Chair: Jenny Rowland
Why? Why did Llywarch Hen (or whoever the speaker in the poem is) take Urien’s head and feel at once obliged to do so, sorry and deeply painful about this act? Every (modern) reader senses the various emotions embedded in the wording of the ‘Penn a borthaf…’ englynion. The poem (or cycle) is well known, but not very well understood. Interpretations of what the speaker describes and explanations for his emotions vary widely, but the consensus is that the main question remains: Why?
In this paper I will try add an explanation to those already given and explore the possibilities of a religious motivation for this act of decapitation. I will argue that these englynion are essentially Christian, are concerned with proper burial and look forward to the day of Resurrection.
Representations of poets in Welsh literature and history reflect an expectation that bards alone are both able and expected to traverse the boundaries of gender: while their bodies are most often (but not exclusively) male, they are found as both fathers and mothers, wives and husbands, in both martial and domestic spheres. This hybrid model incorporates aspects of warrior masculinity, accompanying his lord on battles and journeys; a clerical masculinity based on mastery of knowledge which leads to competition between poets and clergy; and feminine attributes such as speechcraft and a responsibility for the transmission of societal codes and ethics. This creates a figure with significant literary and semiotic potential who can migrate between texts performing polyvalent functions. By looking at three examples in medieval Welsh literature – Taliesin, Gwydion and Heledd – this paper will examine the way medieval redactors construct and use this model to question, uphold or subvert the dominant ethical system of the texts in which they appear.

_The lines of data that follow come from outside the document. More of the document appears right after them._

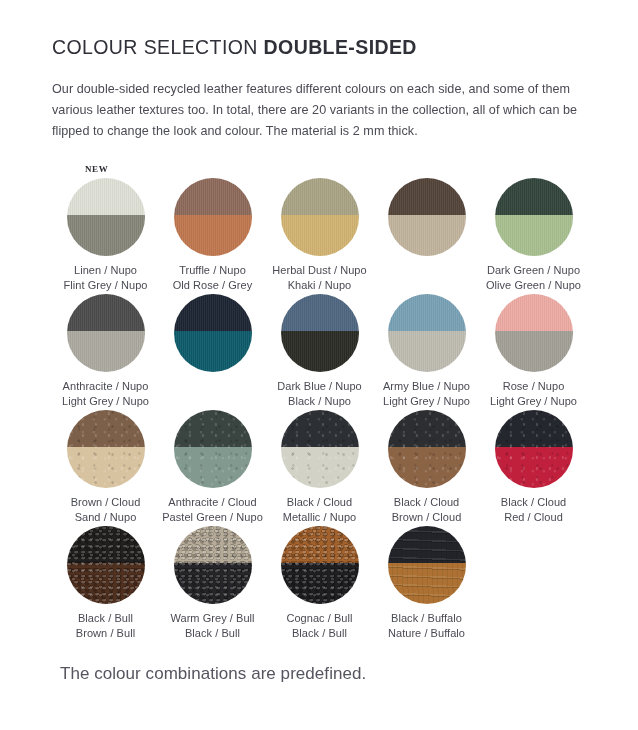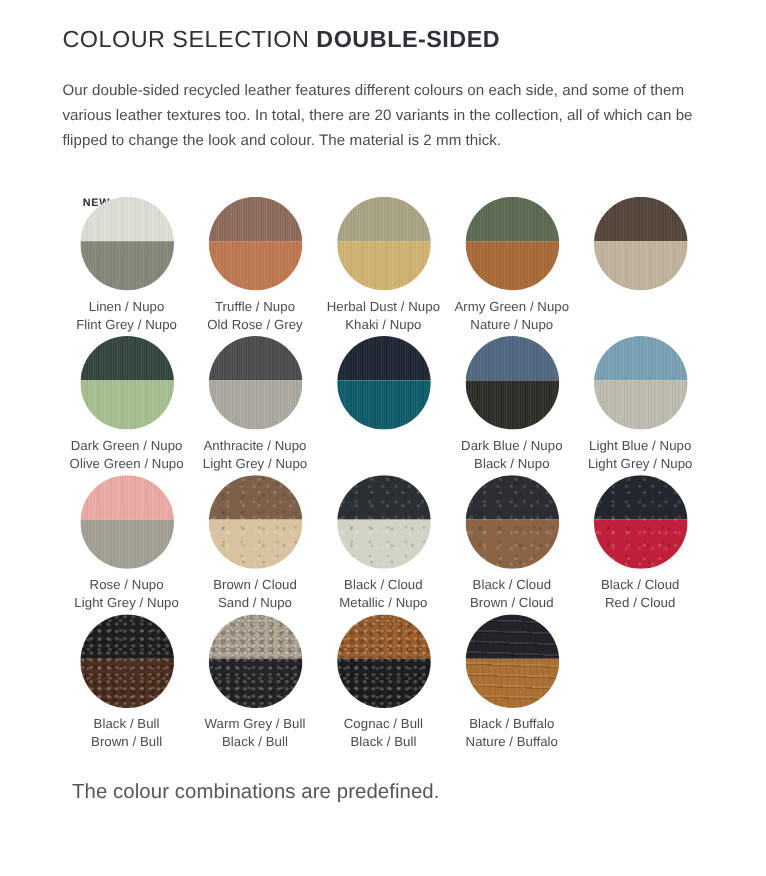--- a/index.html
+++ b/index.html
@@ -19,7 +19,7 @@
     width: 638px;
     height: 730px;
     box-sizing: border-box;
-    padding: 16px 48px 0 52px;
+    padding: 30px 48px 0 52px;
     position: relative;
   }
   .title {

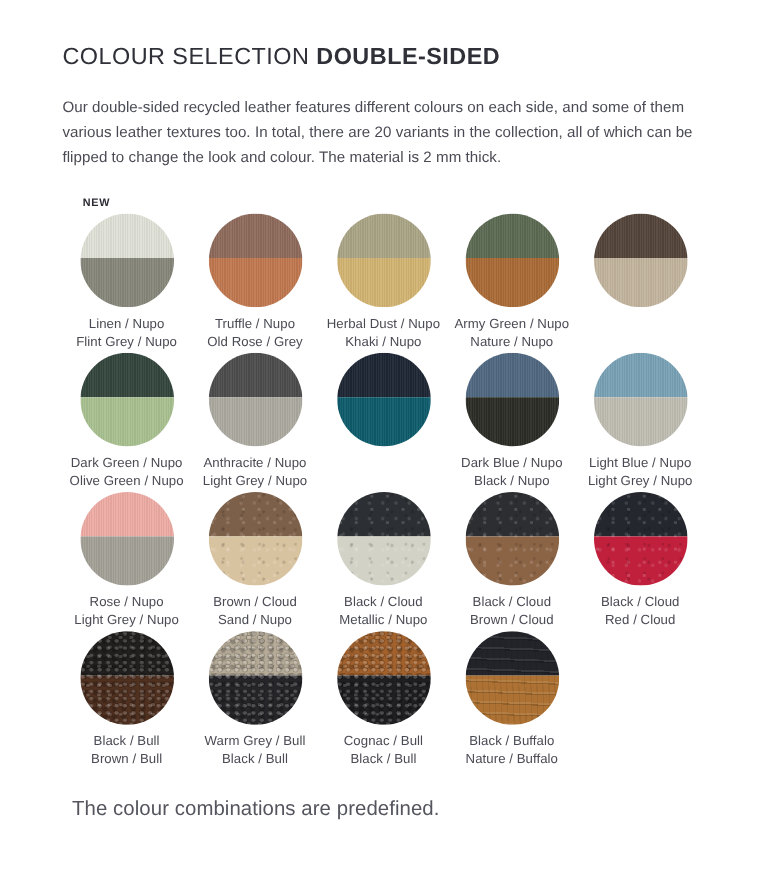--- a/index.html
+++ b/index.html
@@ -44,12 +44,13 @@
   }
   .new-badge {
     position: absolute;
-    left: 69px;
+    left: 85px;
     top: 164px;
     font-size: 9px;
     font-weight: 700;
     letter-spacing: 0.6px;
     color: #2b2b33;
+    font-family: Liberation Serif, serif;
   }
   .grid {
     margin-top: 36px;

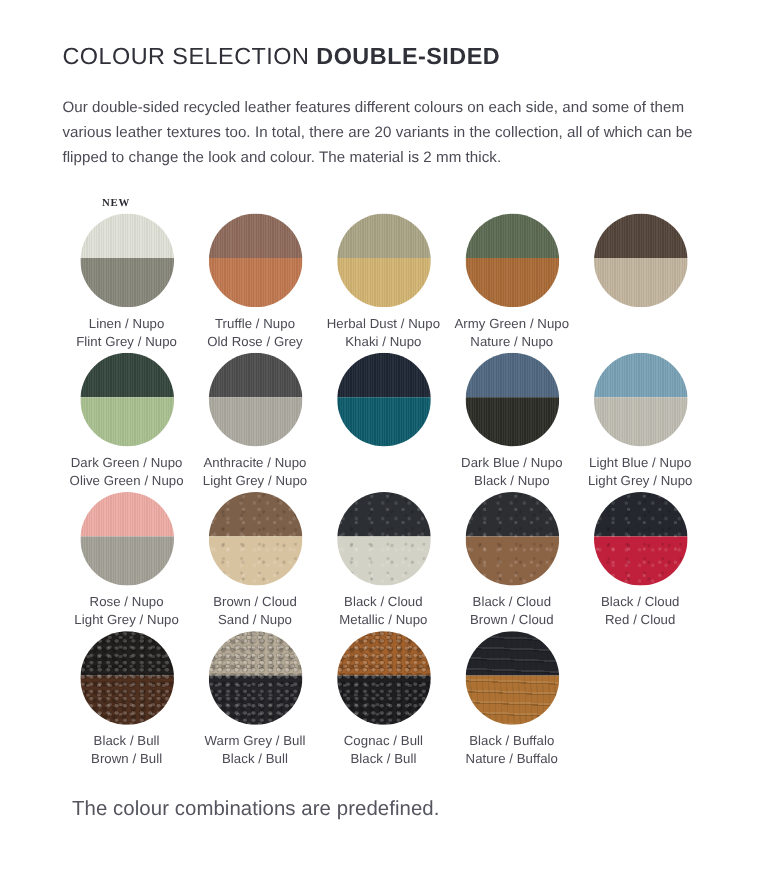--- a/index.html
+++ b/index.html
@@ -186,16 +186,6 @@
       </div>
       <div class="cell">
         <div class="swatch tex-nupo">
-          <span class="top" style="background: rgb(92, 106, 82);"></span>
-          <span class="bottom" style="background: rgb(169, 106, 54);"></span>
-        </div>
-        <div class="label">
-          <div>Army Green / Nupo</div>
-          <div>Nature / Nupo</div>
-        </div>
-      </div>
-      <div class="cell">
-        <div class="swatch tex-nupo">
           <span class="top" style="background: rgb(84, 68, 58);"></span>
           <span class="bottom" style="background: rgb(194, 180, 158);"></span>
         </div>

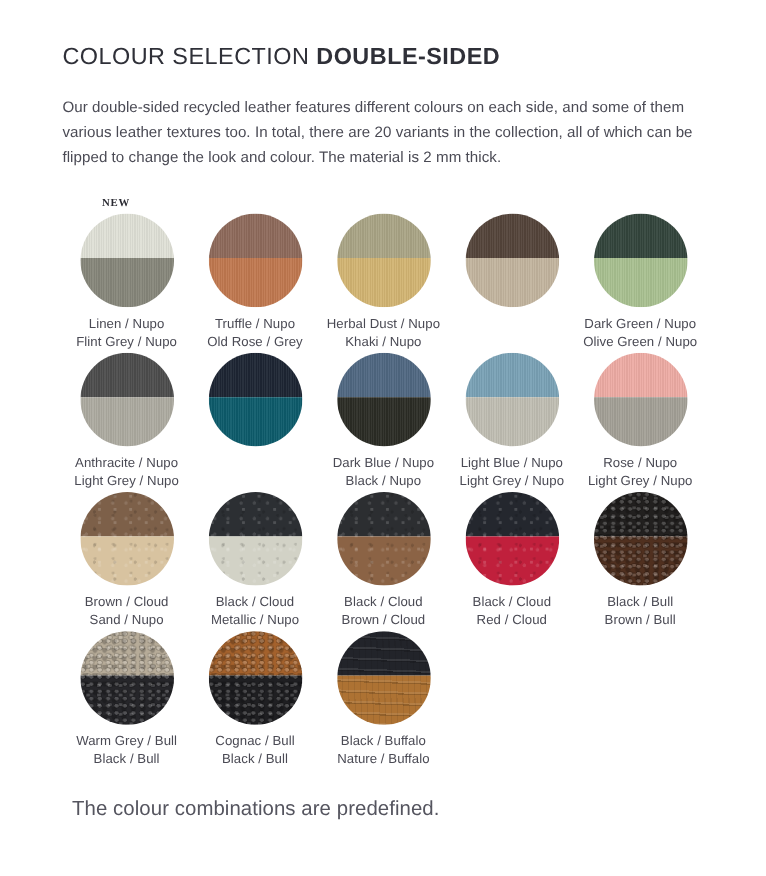--- a/index.html
+++ b/index.html
@@ -232,7 +232,7 @@
           <span class="bottom" style="background: rgb(191, 189, 178);"></span>
         </div>
         <div class="label">
-          <div>Light Blue / Nupo</div>
+          <div>Army Blue / Nupo</div>
           <div>Light Grey / Nupo</div>
         </div>
       </div>

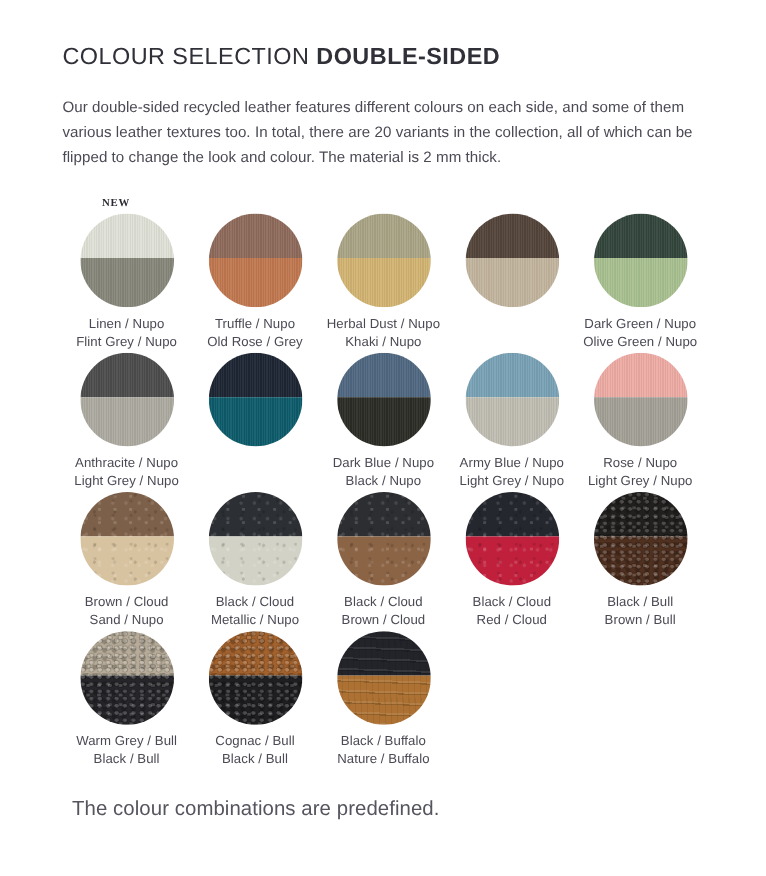--- a/index.html
+++ b/index.html
@@ -258,6 +258,16 @@
       </div>
       <div class="cell">
         <div class="swatch tex-cloud">
+          <span class="top" style="background: rgb(58, 68, 64);"></span>
+          <span class="bottom" style="background: rgb(129, 153, 143);"></span>
+        </div>
+        <div class="label">
+          <div>Anthracite / Cloud</div>
+          <div>Pastel Green / Nupo</div>
+        </div>
+      </div>
+      <div class="cell">
+        <div class="swatch tex-cloud">
           <span class="top" style="background: rgb(44, 47, 51);"></span>
           <span class="bottom" style="background: rgb(210, 210, 198);"></span>
         </div>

The group of poems collected by modern scholars under the name Canu Heledd are remarkable for, among many qualities, the pathos of the poems' speaker (or perhaps speakers). The speaker is, of course, a fictive construct, and the affectiveness of her speech can be attributed to many of the poems' elements, among them their carefully chosen imagery presented persistently through the incremental repetition that is characteristic of the saga englynion. This paper focuses on two particular visual elements, the darkness of night and the surrounding landscape.
In medieval North Atlantic verse, darkness is often a setting in which the self and its subjectivity are represented as being in crisis. In dark spaces, the speaking-subject confronts, contemplates, and negotiates radical changes in their subject-position. Heledd is such a speaker, wrestling heno, tonight, with the great changes that the destruction of her community have wrought upon her status and identity; once an aristocrat at the centre of society, now she is a fugitive and exile, with no status at all, mourning the death of her family. In this paper, I argue that a key element in the successful rendering of Heledd’s struggle (and failure) to reconcile herself to her new subject-position is the nighttime landscape. With Heledd’s perception significantly altered by her traumatic experience, the landscape makes its presence felt not through sight, but through sound, memory, and imagination, augmented in an echo chamber of sorts by the poets' relentless exploitation of incremental repetition.